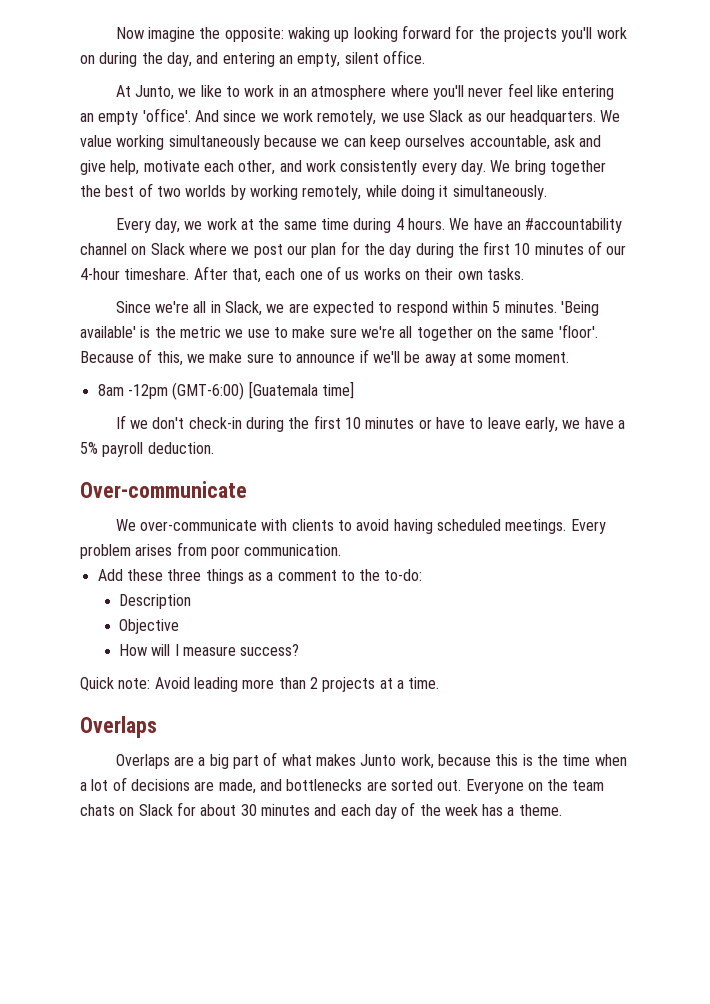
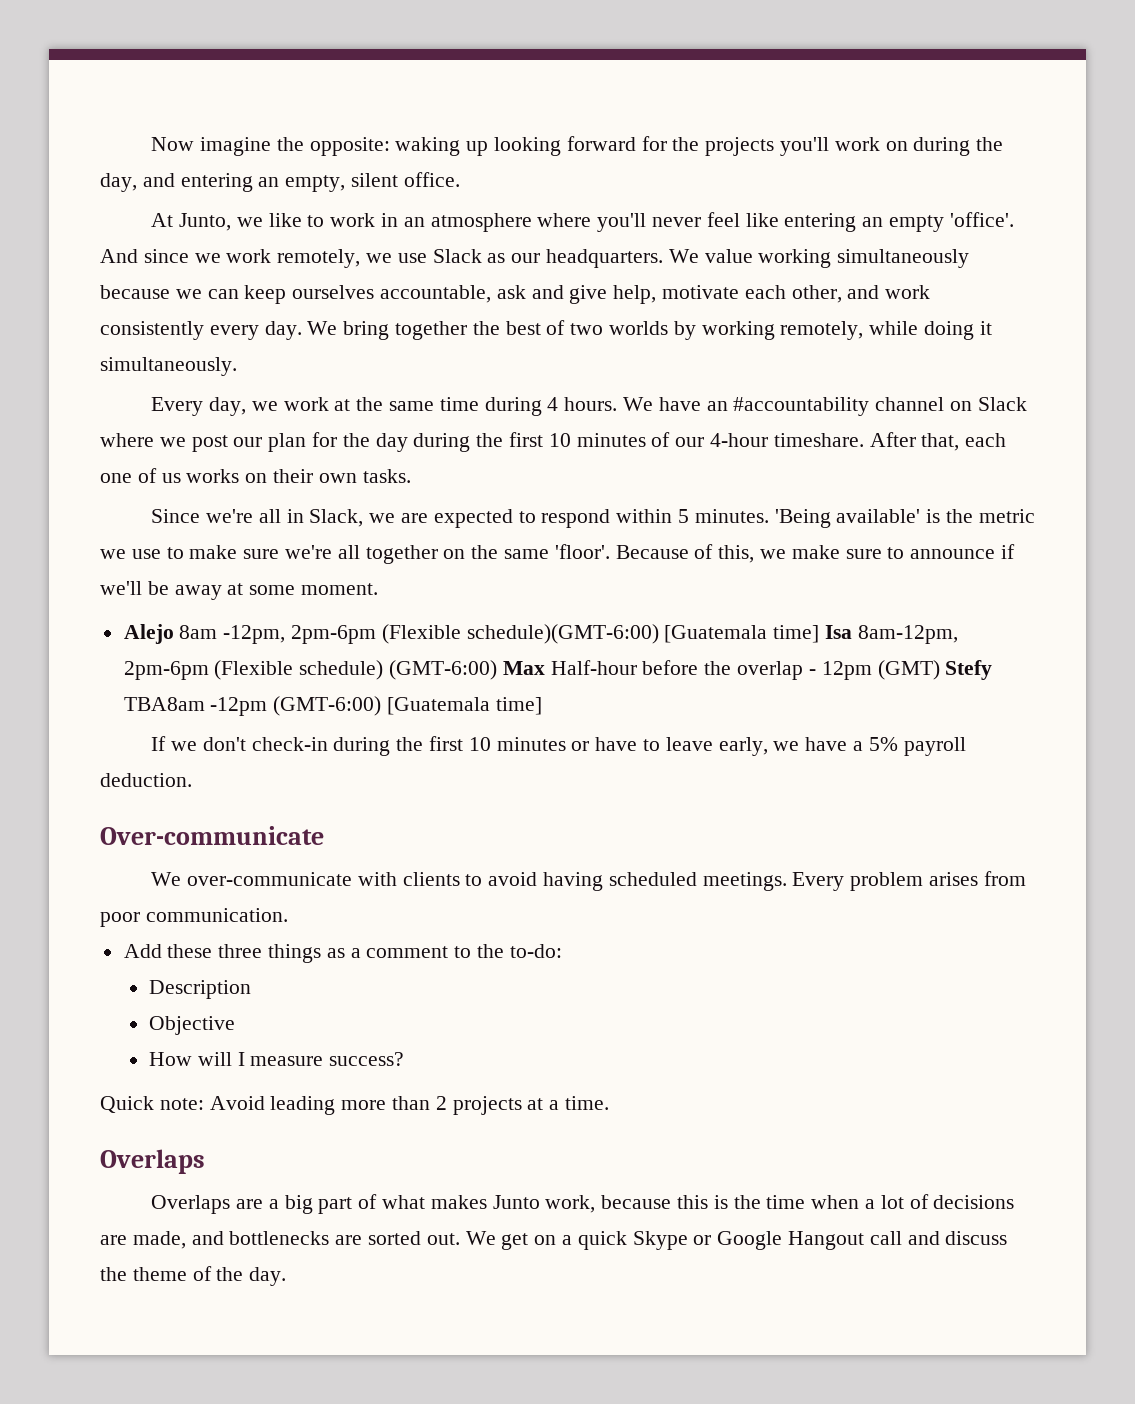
- 8am -12pm (GMT-6:00) [Guatemala time]
+ Alejo 8am -12pm, 2pm-6pm (Flexible schedule)(GMT-6:00) [Guatemala time] Isa 8am-12pm, 2pm-6pm (Flexible schedule) (GMT-6:00) Max Half-hour before the overlap - 12pm (GMT) Stefy TBA8am -12pm (GMT-6:00) [Guatemala time]
- Everyone on the team chats on Slack for about 30 minutes and each day of the week has a theme.
+ We get on a quick Skype or Google Hangout call and discuss the theme of the day.

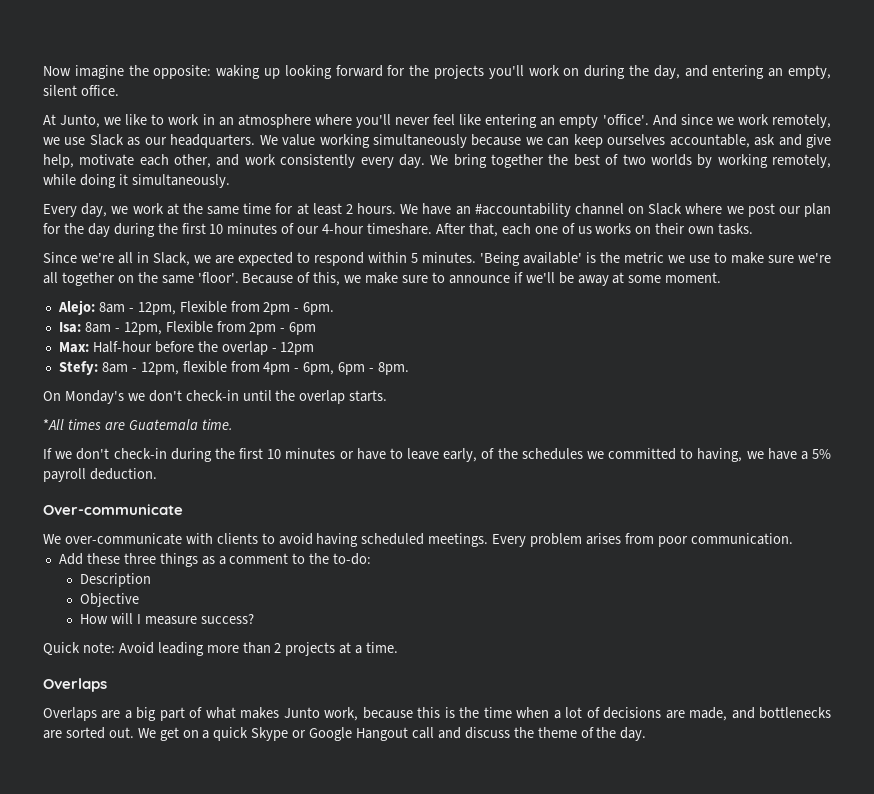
- Every day, we work at the same time during 4 hours.
+ Every day, we work at the same time for at least 2 hours.
- Alejo 8am -12pm, 2pm-6pm (Flexible schedule)(GMT-6:00) [Guatemala time] Isa 8am-12pm, 2pm-6pm (Flexible schedule) (GMT-6:00) Max Half-hour before the overlap - 12pm (GMT) Stefy TBA8am -12pm (GMT-6:00) [Guatemala time]
+ Alejo: 8am - 12pm, Flexible from 2pm - 6pm.
+ Isa: 8am - 12pm, Flexible from 2pm - 6pm
+ Max: Half-hour before the overlap - 12pm
+ Stefy: 8am - 12pm, flexible from 4pm - 6pm, 6pm - 8pm.
+ On Monday's we don't check-in until the overlap starts.
+ *All times are Guatemala time.
- If we don't check-in during the first 10 minutes or have to leave early, we have a 5% payroll deduction.
+ If we don't check-in during the first 10 minutes or have to leave early, of the schedules we committed to having, we have a 5% payroll deduction.

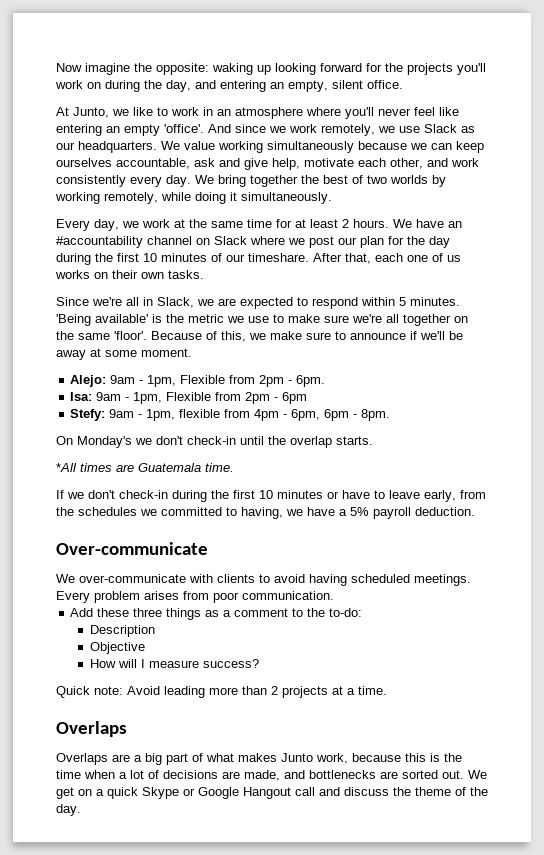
- We have an #accountability channel on Slack where we post our plan for the day during the first 10 minutes of our 4-hour timeshare.
+ We have an #accountability channel on Slack where we post our plan for the day during the first 10 minutes of our timeshare.
- Alejo: 8am - 12pm, Flexible from 2pm - 6pm.
+ Alejo: 9am - 1pm, Flexible from 2pm - 6pm.
- Isa: 8am - 12pm, Flexible from 2pm - 6pm
+ Isa: 9am - 1pm, Flexible from 2pm - 6pm
- Max: Half-hour before the overlap - 12pm
- Stefy: 8am - 12pm, flexible from 4pm - 6pm, 6pm - 8pm.
+ Stefy: 9am - 1pm, flexible from 4pm - 6pm, 6pm - 8pm.
- If we don't check-in during the first 10 minutes or have to leave early, of the schedules we committed to having, we have a 5% payroll deduction.
+ If we don't check-in during the first 10 minutes or have to leave early, from the schedules we committed to having, we have a 5% payroll deduction.

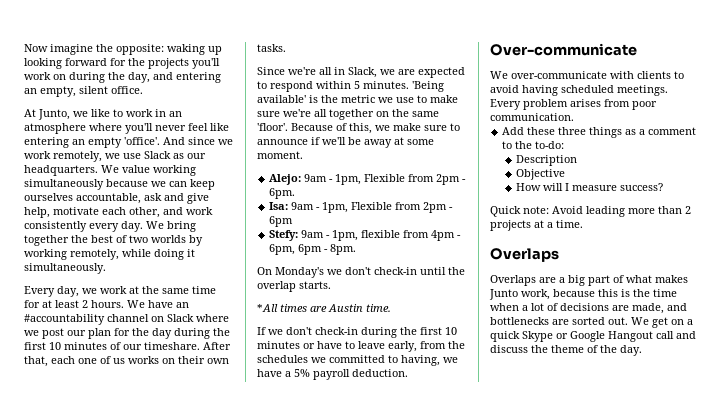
- *All times are Guatemala time.
+ *All times are Austin time.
+++++
◆ WHAT YOU HAVE TO DO: Apply a filter to the listing above so that only lines with "plan" are kept, and copy those lines.

◆ ANSWER TO THE PROBLEM:
- We have an #accountability channel on Slack where we post our plan for the day during the first 10 minutes of our 4-hour timeshare.
+ We have an #accountability channel on Slack where we post our plan for the day during the first 10 minutes of our timeshare.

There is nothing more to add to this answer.